SYRACUSE, N.Y. — Livestock owners from near and far once again had the opportunity to network and compete in various cattle shows — including the Highland open — at this year’s New York State Fair.
The Highland cattle show in particular is always a popular event with both competitors and visitors and boasts some very high quality animals.
“I’ve got two second-place and one third-place awards so far,” said Dan Utter, farm manager of Ledyard Farms in King Ferry, N.Y. “There are some really good quality cattle at this show. It’s an amazing show. There was 87 signed up for this show and there is 70 head here now. After this we all go out to Denver, Colo., in January and a lot of the champions are from the East Coast.”
Utter has managed 40 head of Highland cattle for both meat and breeding stock since 2003. He admits that the farm has come a long way since one of the two owners visited Scotland and fell in love with the Highland cattle.
“When he got back from Scotland he immediately bought some,” he said.
Sisters Jessie and Stacia Richardson of Springfield, N.H., also ventured to the fair to show their Highland cattle.

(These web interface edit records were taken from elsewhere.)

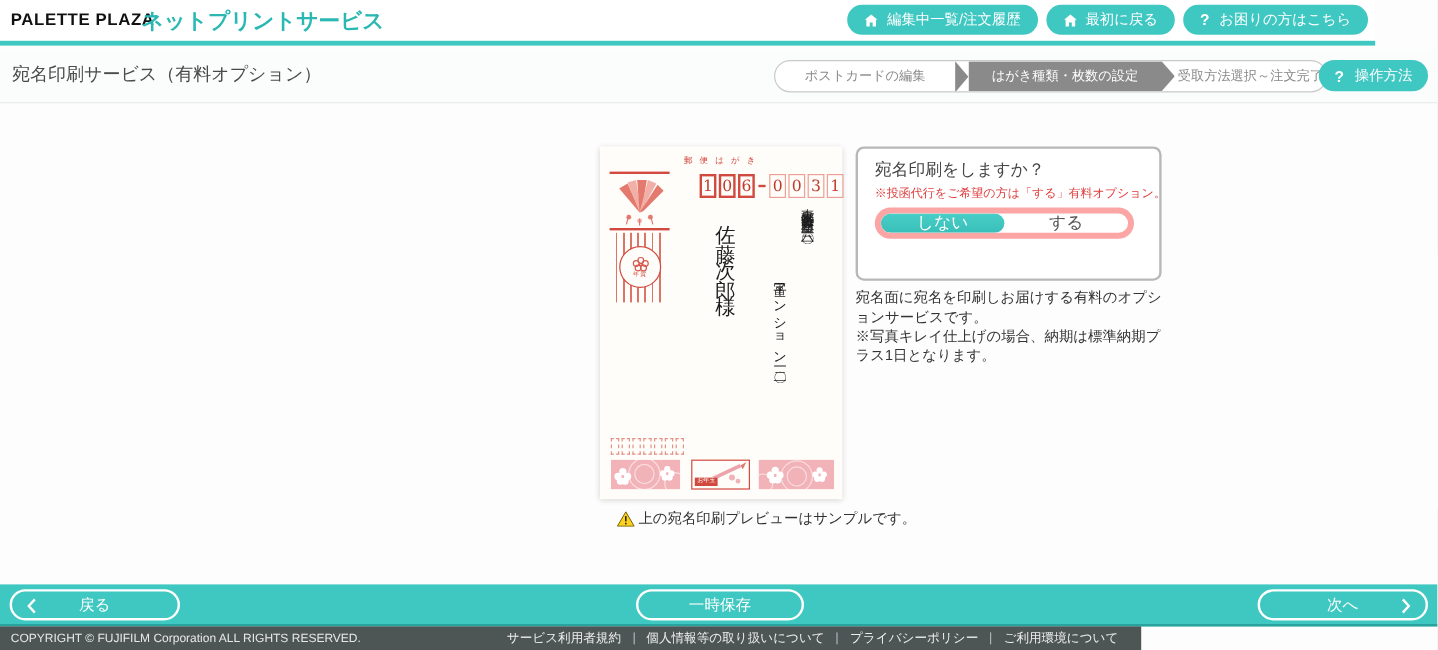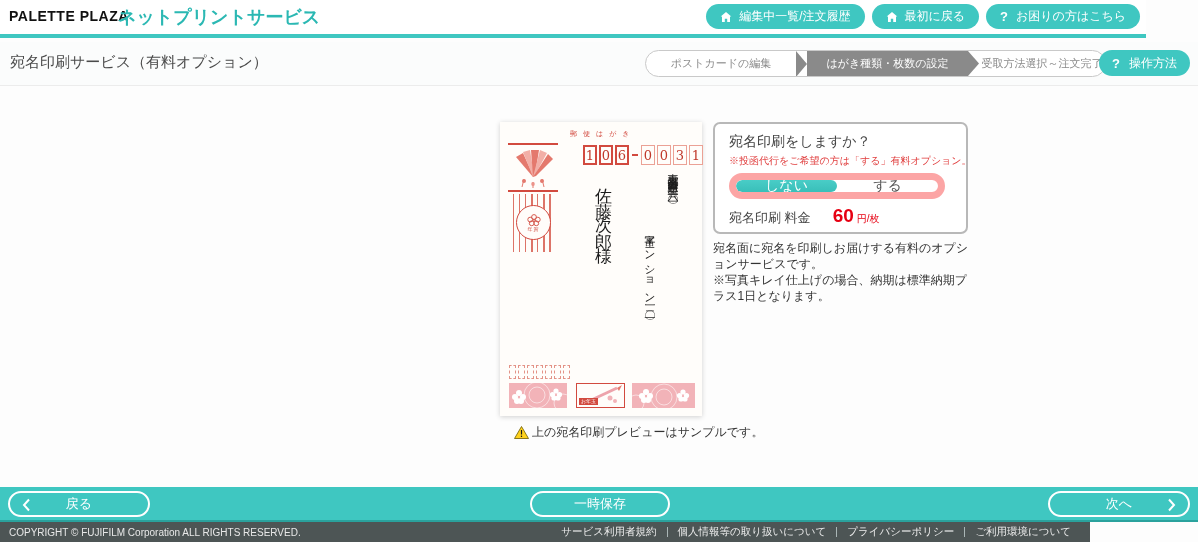--- a/index.html
+++ b/index.html
@@ -64,21 +64,21 @@
                 font-family:"Liberation Sans", sans-serif; line-height:5px; }
 
   
   .preview-note { position:absolute; left:514px; top:424px; display:flex; align-items:center; gap:3px; font-size:12px; color:#333; }
 
   
   .panel { position:absolute; left:713px; top:122px; width:255px; height:112px; background:#fff; border:2px solid #b8b8b8;
            border-radius:7px; padding:9px 14px; }
   .panel-q { font-size:14px; color:#444; }
   .panel-note { font-size:10px; color:#e03c3c; margin-top:3px; white-space:nowrap; }
-  .toggle { margin-top:5px; width:216px; height:26px; border:7px solid #fca5a5; border-radius:13px; display:flex;
+  .toggle { margin-top:5px; width:216px; height:26px; border:5px solid #fca5a5; border-radius:13px; display:flex;
             overflow:hidden; background:#fff; }
   .tg { flex:1; display:flex; align-items:center; justify-content:center; font-size:14px; cursor:pointer;
         font-family:inherit; border:none; background:transparent; }
   .tg.off { background:linear-gradient(#49cdc7,#39bfb9); color:#fff; border-radius:13px; }
   .tg.on { color:#555; }
   .price-row { margin-top:6px; display:flex; align-items:baseline; }
   .price-label { font-size:13px; color:#444; }
   .price-value { font-size:19px; font-weight:600; color:#e60012; margin-left:22px; }
   .price-unit { font-size:10px; color:#e60012; margin-left:3px; }
 
@@ -89,21 +89,21 @@
   .bottom-bar { position:absolute; left:0; top:487px; width:1198px; height:35px; background:#3fc7c1; border-bottom:2px solid #2aa29d; }
   .bb-btn { position:absolute; top:4px; height:26px; border:2px solid #fff; border-radius:13px; background:transparent;
             color:#fff; font-size:13px; font-family:inherit; display:flex; align-items:center; justify-content:center; cursor:pointer; }
   .bb-back { left:8px; width:142px; }
   .bb-save { left:530px; width:140px; }
   .bb-next { right:8px; width:142px; }
   .bb-chev { position:absolute; top:5px; display:inline-flex; }
   .bb-chev.l { left:12px; } .bb-chev.r { right:12px; }
 
   
-  .footer { position:absolute; left:0; top:522px; width:1090px; height:20px; background:#4d5555; display:flex;
+  .footer { position:absolute; left:0; top:522px; width:951px; height:20px; background:#4d5555; display:flex;
             align-items:center; justify-content:space-between; padding:0 9px; }
   .copyright { font-size:10px; color:#e8e8e8; }
   .flinks { display:flex; align-items:center; }
   .flink { font-size:10.5px; color:#eee; cursor:pointer; padding:0 10px; }
   .fsep { width:1px; height:10px; background:#aab6b6; }
 </style>
 </head>
 <body>
 
 <div id="app">
@@ -276,25 +276,20 @@
     <span>上の宛名印刷プレビューはサンプルです。</span>
   </div>
 
   <div class="panel">
     <div class="panel-q">宛名印刷をしますか？</div>
     <div class="panel-note">※投函代行をご希望の方は「する」有料オプション。</div>
     <div class="toggle">
       <button class="tg off">しない</button>
       <button class="tg on">する</button>
     </div>
-    <div class="price-row">
-      <span class="price-label">宛名印刷 料金</span>
-      <span class="price-value">60</span>
-      <span class="price-unit">円/枚</span>
-    </div>
   </div>
 
   <div class="desc">
     <div>宛名面に宛名を印刷しお届けする有料のオプションサービスです。</div>
     <div>※写真キレイ仕上げの場合、納期は標準納期プラス1日となります。</div>
   </div>
 
   <div class="bottom-bar">
     <button class="bb-btn bb-back">
       <span class="bb-chev l">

They grew up on their family farm, where they help manage 90 to 100 head of Highland cattle for beef and breeding stock. Although they are new to competition and this is only their second trip the New York State Fair, they were presented with several awards for their animals.
“We’re a little bit nervous, but we’re having a great time,” said Stacia.
Glen Trush, owner of Woodwatch Farm near Georgetown, N.Y., is also relatively new to the Highland breed and to competition, but has really jumped at the opportunity to work with this diverse animal.
“We’re new to Highlands. We got into it because our ground is very poor and the Highlands are great foragers and they convert poor land better than some of the other breeds,” he said. “In Georgetown, the weather is quite severe, which is another reason why we choose this breed of cattle.”
Trush has around 300 acres and two children whom he wanted to introduce to the breed.
“This is our third show — now we have six 4-H’ers that we bring with us to the show to compete. The oldest is 16 and is new to the show and was awarded first, second, and third in the novice class. So, we’re really excited,” said Trush.